"Papa, what are you going to make?" was doubtless the question of Tubal-Cain's little boy, when he saw his ingenious father hammering a red-hot iron, with a stone for a hammer, and another for an anvil. Little boys have often since asked the same question in blacksmiths' shops, and we now have shops in which the largest boys may well ask it. It might be answered in a general way, that the smiths or smiters, black and white, were and are going to make what our Maker left unmade in making the human race. The lower animals were all sent into the world in appropriate, finished, and well-fitting costume, provided with direct and effective means of subsistence and defence. The eagle had his imperial plumage, beak, and talons; the elephant his leathern roundabout and travelling trunk, with its convenient air-pump; and the beaver, at once a carpenter and a mason, had his month full of chisels and his tail a trowel. The bipes implumis, on the contrary, was hatched nude, without even the embryo of a pin-feather. There was nothing for him but the recondite capabilities of his two talented, but talonless hands, and a large brain almost without instinct. Nothing was ready-made, only the means of making. He was brought into the infinite world a finite deity, an infinitesimal creator,—the first being of that class, to our knowledge. His most urgent business as a creator was to make tools for himself, and especially for the purpose of supplying his own pitiful destitution of feathers. From the aprons of fig-leaves, stitched hardly so-so, to the last patent sewing-machine, he has made commendable progress. Without borrowing anything from other animals, he can now, if he chooses, rival in texture, tint, gloss, lightness, and expansiveness, the plumage of peacocks and birds-of-paradise; and it only remains that what can be done shall be done more extensively,—we do not mean for the individual, but for the masses. Man has created not only tools, but servants,— animals all but alive. We may soon say that he has created great bodies politic and bodies corporate, with heads, hands, feet, claws, tails, lungs, digestive organs, and perhaps other viscera. What is remarkable, having at first failed to furnish them with nerves, he has lately supplied that deficiency,—a token that he will supply some others.
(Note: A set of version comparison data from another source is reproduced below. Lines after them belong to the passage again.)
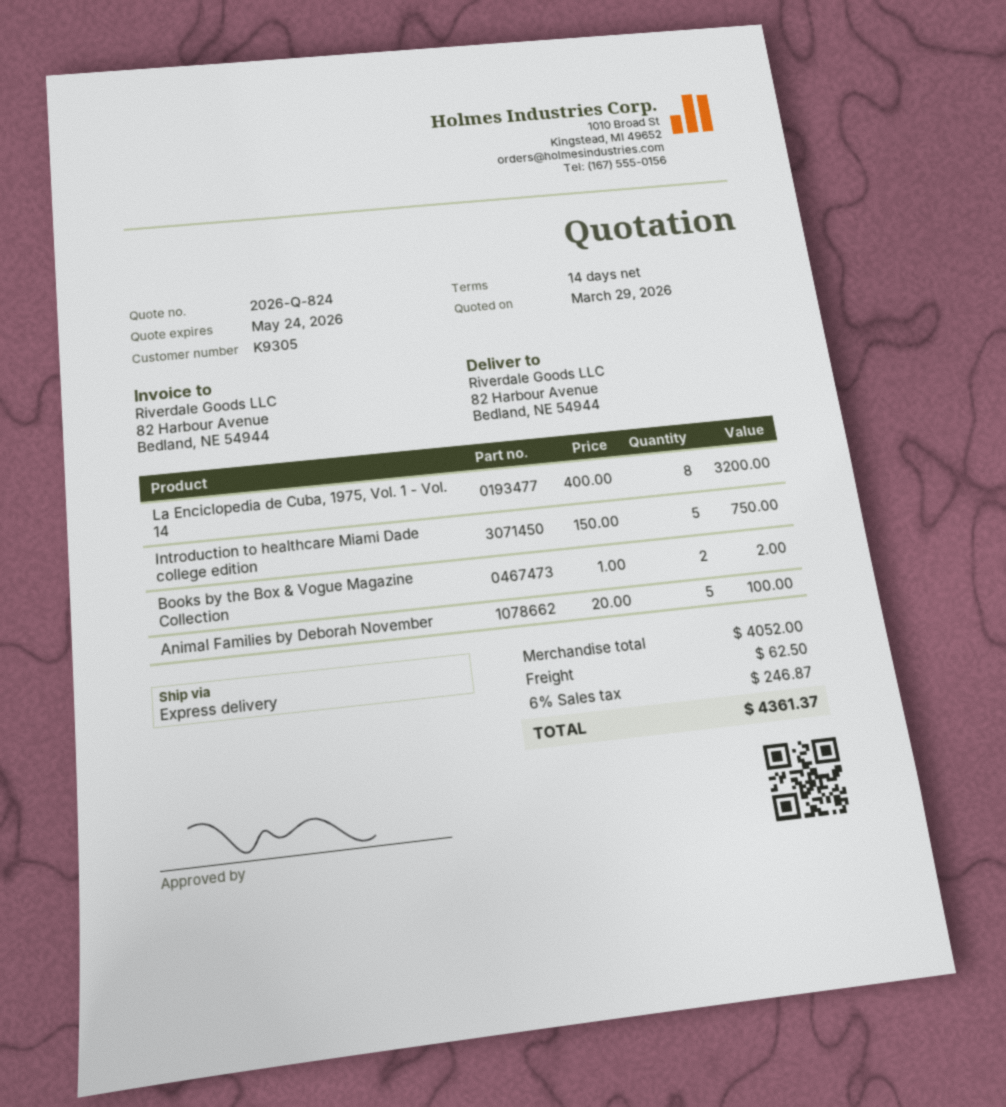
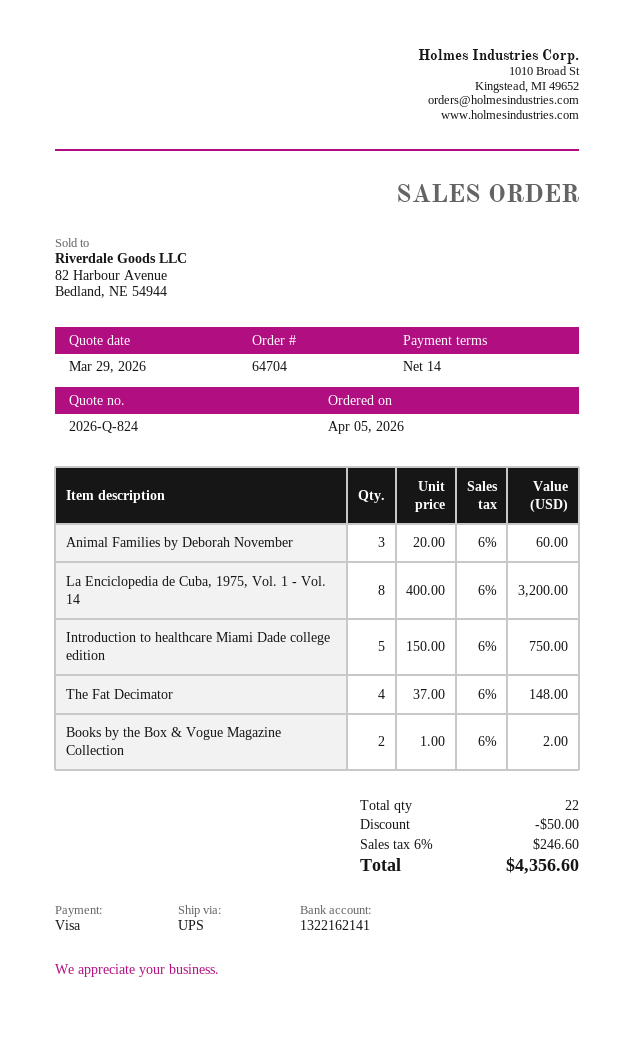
shipping method: express -> UPS
Animal Families by Deborah November: 5 x 20.00 = 100.00 -> 3 x 20.00 = 60.00
The Fat Decimator: none -> 4 x 37.00 = 148.00
discount: none -> 50.00
shipping: 62.50 -> none
tax: 6% = 246.87 -> 6% = 246.60
total: 4361.37 -> 4356.60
Let not the reader shrink from our page as irreverent. It shall not preach the possibility of inventing perpetual motion or a machine with a soul in it, as was lately and vainly attempted in our good city of Lynn,—where, however, it may be said, they do succeed in making soles to what resemble machines. It is not for us to be either so enthusiastic, impious, or uncharitable as to prophesy that human ingenuity will ever endow its creations with anything more than the rudest semblance of that self-directing vitality which characterizes the most servile of God-created machinery. The human mechanic must be content, if he can approach as near to the creation of life as the painter and sculptor have done. The soul of the man-made horse-power is primarily the horse, and secondarily the small boy who stands by to "cut him up" occasionally. Maelzel created excellent chess-players, with the exception of intelligence, which he was obliged to borrow of the original Creator and conceal in a closet under the table.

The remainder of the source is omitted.